Petit à petit, les fils de l'intrigue apportent leur lot de réponses et de fausses pistes et se nouent autour des personnages en les emprisonnant dans les limites du bourg et en les ramenant constamment l’un vers l'autre pour des alliances de circonstances ou des conflits larvés autour de verres de saké parsemés d'injures tonitruantes. Progressivement, les masques tombent et le petit théâtre du vice et de la vertu n’est bientôt plus qu'un grand enchevêtrement de destins tordus marqués par le sabre où l'appât du gain.

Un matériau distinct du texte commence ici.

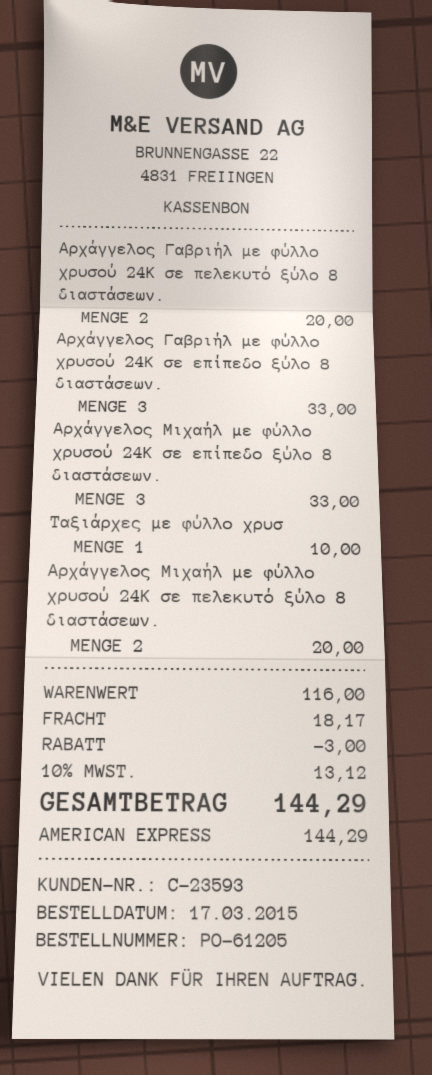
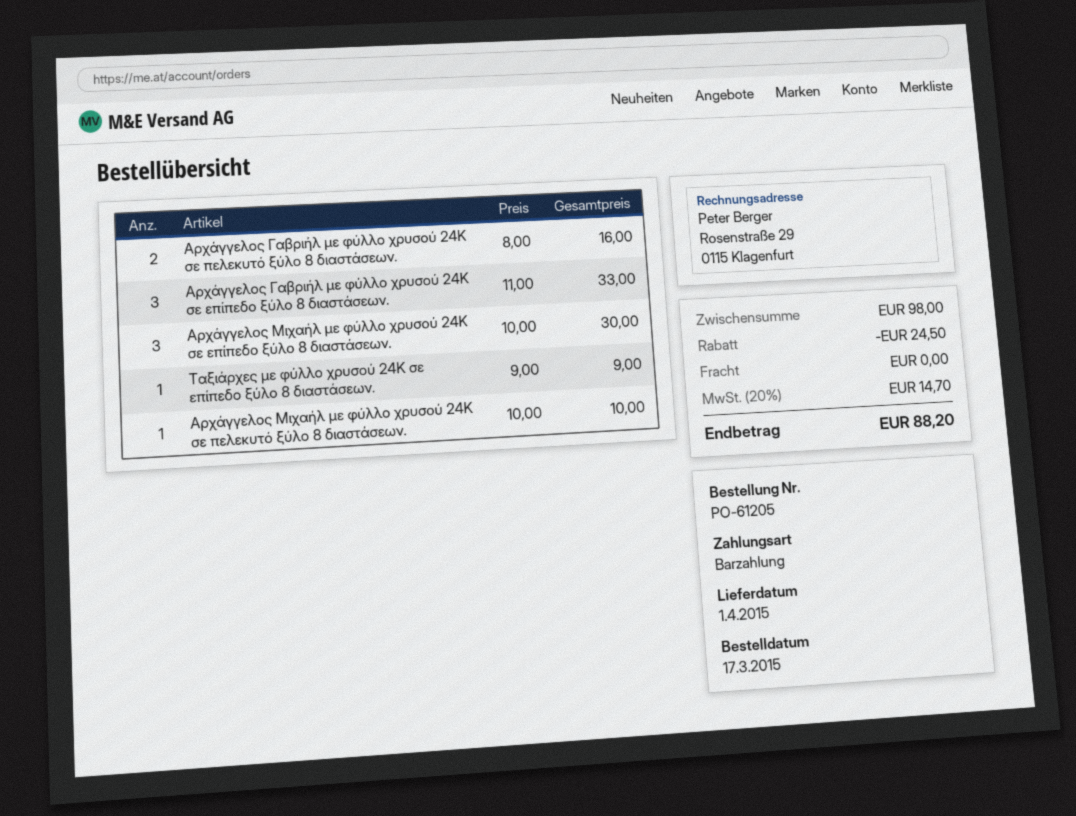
payment method: American Express -> cash
Αρχάγγελος Γαβριήλ με φύλλο χρυσού 24Κ σε πελεκυτό ξύλο 8 διαστάσεων.: 2 for 20.00 -> 2 for 16.00
Αρχάγγελος Μιχαήλ με φύλλο χρυσού 24Κ σε επίπεδο ξύλο 8 διαστάσεων.: 3 for 33.00 -> 3 for 30.00
Ταξιάρχες με φύλλο χρυσ: 1 for 10.00 -> 1 for 9.00
Αρχάγγελος Μιχαήλ με φύλλο χρυσού 24Κ σε πελεκυτό ξύλο 8 διαστάσεων.: 2 for 20.00 -> 1 for 10.00
subtotal: 116.00 -> 98.00
discount: 3.00 -> 24.50
shipping: 18.17 -> 0.00
tax: 10% = 13.12 -> 20% = 14.70
total: 144.29 -> 88.20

Yojimbo, débarqué de chez Kurosawa chez qui il officia dans ce rôle pour "Le garde du corps" en 1961, et pour "Sanjuro" un an plus tard (à ne pas confondre avec "Le garde du corps" de Leterrier, Gérard Jugnot n'étant pas Toshiro Mifune), est un samouraï errant dont les intentions sont peu claires et ne se révèlent que peu à peu tout en lui échappant. C'est un adversaire de valeur pour Ichi, l'un de ceux qui marquent la série en apportant présence et consistance à des personnages plus complexes que de prime abord et offrant au masseur la possibilité de s'élever encore un peu plus dans sa propre mythologie : pittoresque, sentimental, joueur, charmeur, impitoyable quand il faut l'être, généreux mais pas toujours désintéressé ; Ichi est de plus en plus complet et Katsu en phase avec un personnage qu'il incarne pourtant depuis déjà vingt épisodes.

 

 

L'’arrivée d’un troisième larron, annonciateur silencieux de l’apocalypse avec son regard perçant et son teint livide, viendra apporter une couche de violence de plus à ce film qui n’en manque pas. Armé d’un révolver, ce Kutzuryu est mortel et, une fois encore, c'est un homme dont les intentions sont le plus souvent masquées et ne se révèlent qu'avant un coup de sabre ou de feu.
Ajoutez-y un ancien chef du village converti en sculpteur de Jizo, des statuettes funéraires commémorant les 128 villageois morts deux ans auparavant lors de la famine et des conflits qui en découlèrent, et vous avez une galerie de personnages qui se dirige vers un final forcément grandiose, puisque mettant aux prises Zatoichi et Yojimbo. Mais pas seulement, le goût du lucre poussant les fils contre les pères et les seconds couteaux au premier plan, pour descendre les uns et se faire descendre par les autres.

 

 

Démarré sur les chapeaux de roue avant de prendre un rythme plus pépère et non dénué d’humour, le cabotin Ichi n'hésitant pas à se moquer brillamment d’un Yojimbo ivre lors de leur premier combat, le film prend ensuite une route plus sinueuse et n’ayant peur ni du drame ni du mélodrame. Ce vingtième épisode d'une saga passionnante constitue indubitablement l'une de ses plus belles réussites. Grâce à ses acteurs, évidemment, mais aussi grâce à son réalisateur, Kihachi Okamoto, déjà à l'oeuvre sur Le sabre du mal notamment. Westernien, crépusculaire, confinant ses personnages dans une ambiance de plus en plus explosive, Zatoichi contre Yojimbo finit même sous de minuscules flocons de neige, rappelant un autre final éblouissant, celui de Route sanglante. S'il faut faire un choix parmi les vingt-six épisodes tournés pour le cinéma, et même parmi les quatorze proposés en France, ces deux là doivent en être car ils ont à la fois toutes les qualités des longs-métrages narrant les aventures du masseur aveugle, sans en avoir certains défauts.